11) Gold and Silver are rising and are likely to continue to rise
12) Are the US markets going to continue to rise if foreign money starts leaving in mass? I doubt it. Will foreign money leave US equities in mass? That is debatable but very likely IMO.
13) It appears that efforts to reinflate based solely on sinking interest rates did not work and they know it, so they have moved on to their last option. Debasement of the US$.
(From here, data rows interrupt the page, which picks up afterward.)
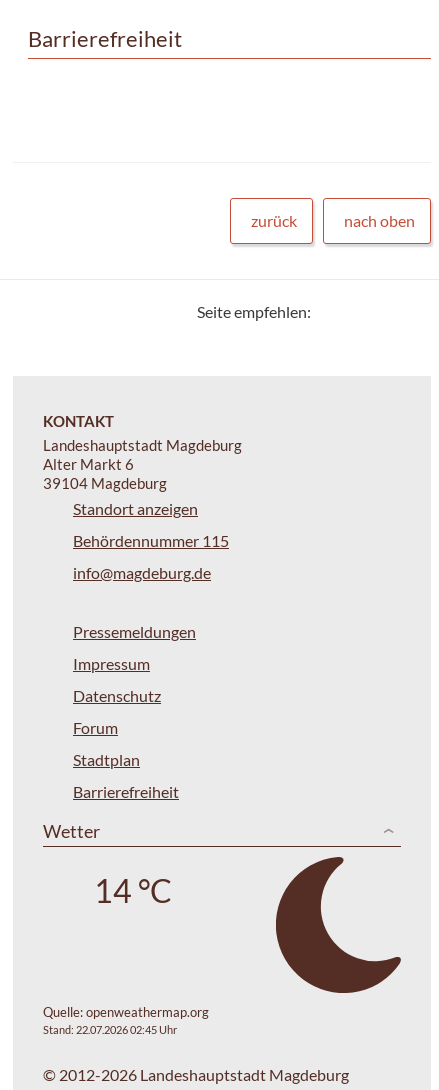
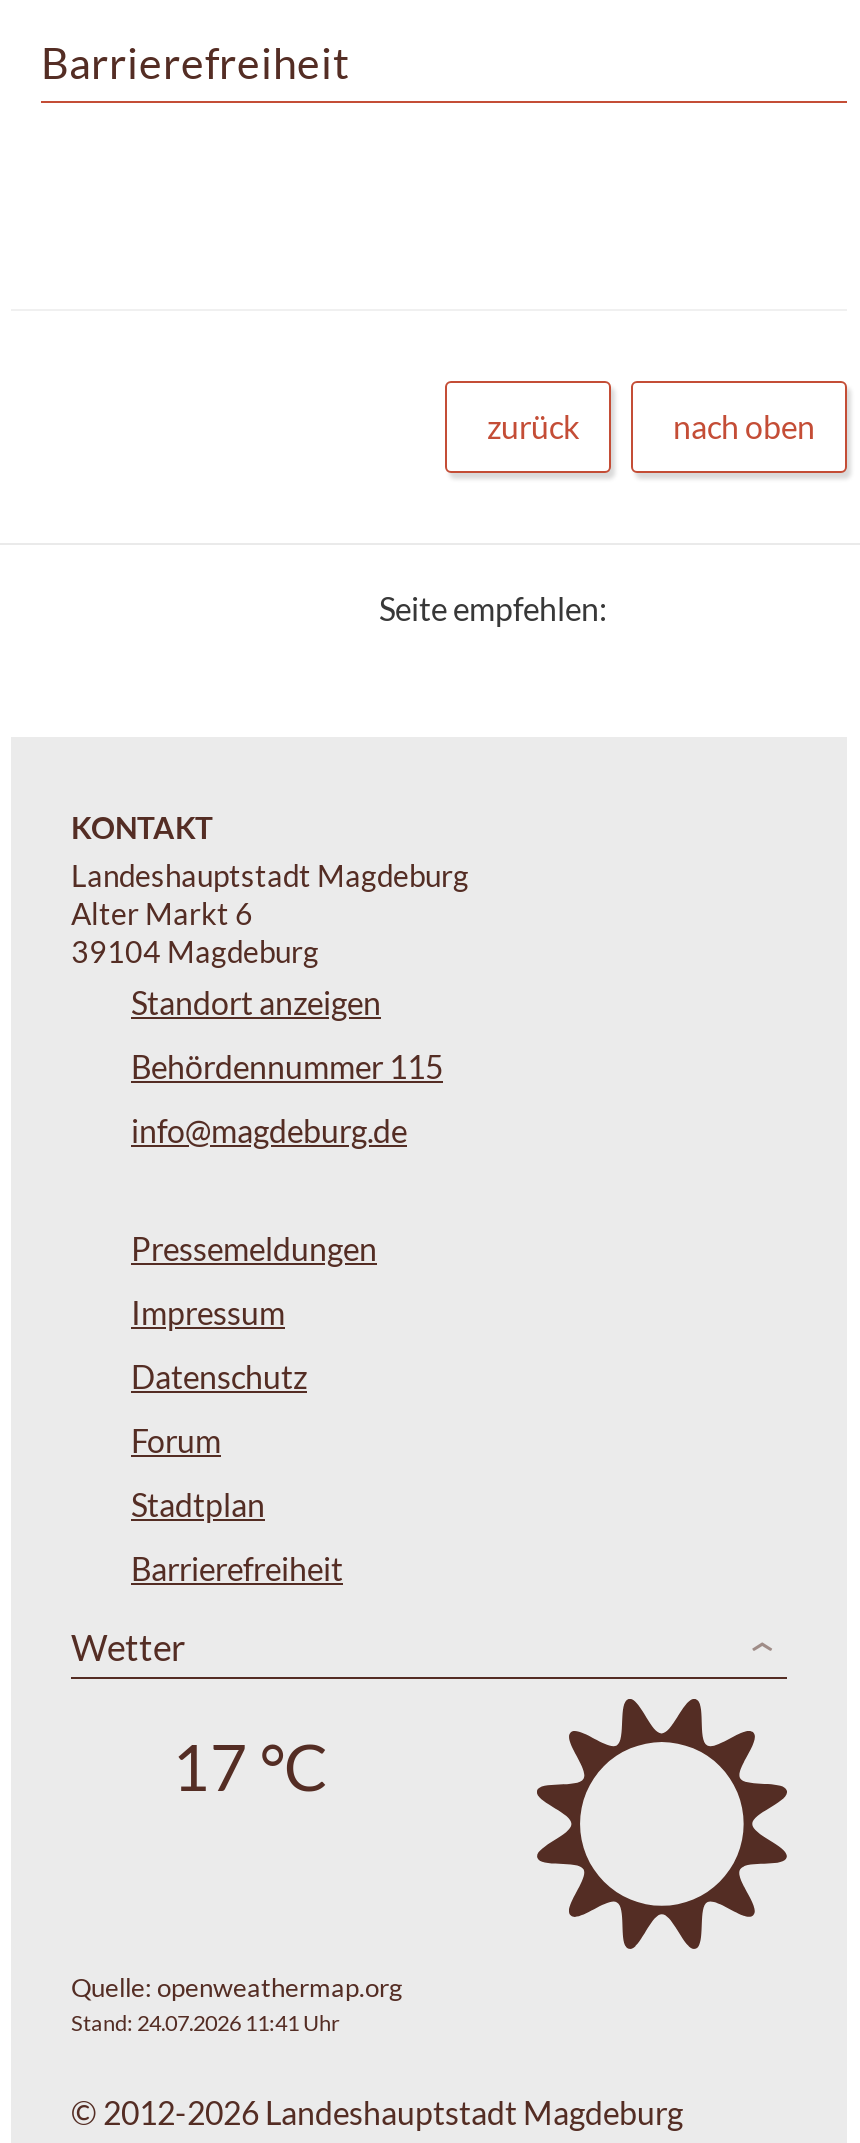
- [image]
+ [image]

- 14 °C
+ 17 °C

- Stand: 22.07.2026 02:45 Uhr
+ Stand: 24.07.2026 11:41 Uhr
14) Are there going to be some unintended consequences of a global decision to let the $ slowly sink? H*ll yes. What are they? I am not sure. One of the unintended consequences of this might be a selloff in the 10yr or refusal to buy more at these prices resulting in a rise of the 10 yr yield and quite bad things for housing. (I actually think this will happen). One unintended consequence might be a huge decline in the US stock market, but perhaps Greenspan has that pumped up so much that he feels the risk is spread around enough that they can afford to pull the plug on it. It is possible they want a "controlled" move lower in the stock markets and perhaps they do see a bubble (but I doubt it). Perhaps one unintended consequence is the housing bubble some of us see is about to be pricked. Some of what they have done is so stupid that it is hard to figure out what they really know or do not know and/or what is intended or unintended.
15) We have our catalyst for a market top. It is right there staring everone in the nose. Agreement to let the US$ sink resulting in foreigners exiting our markets, higher 10yr yield and all the consequences intended or unintended thereof.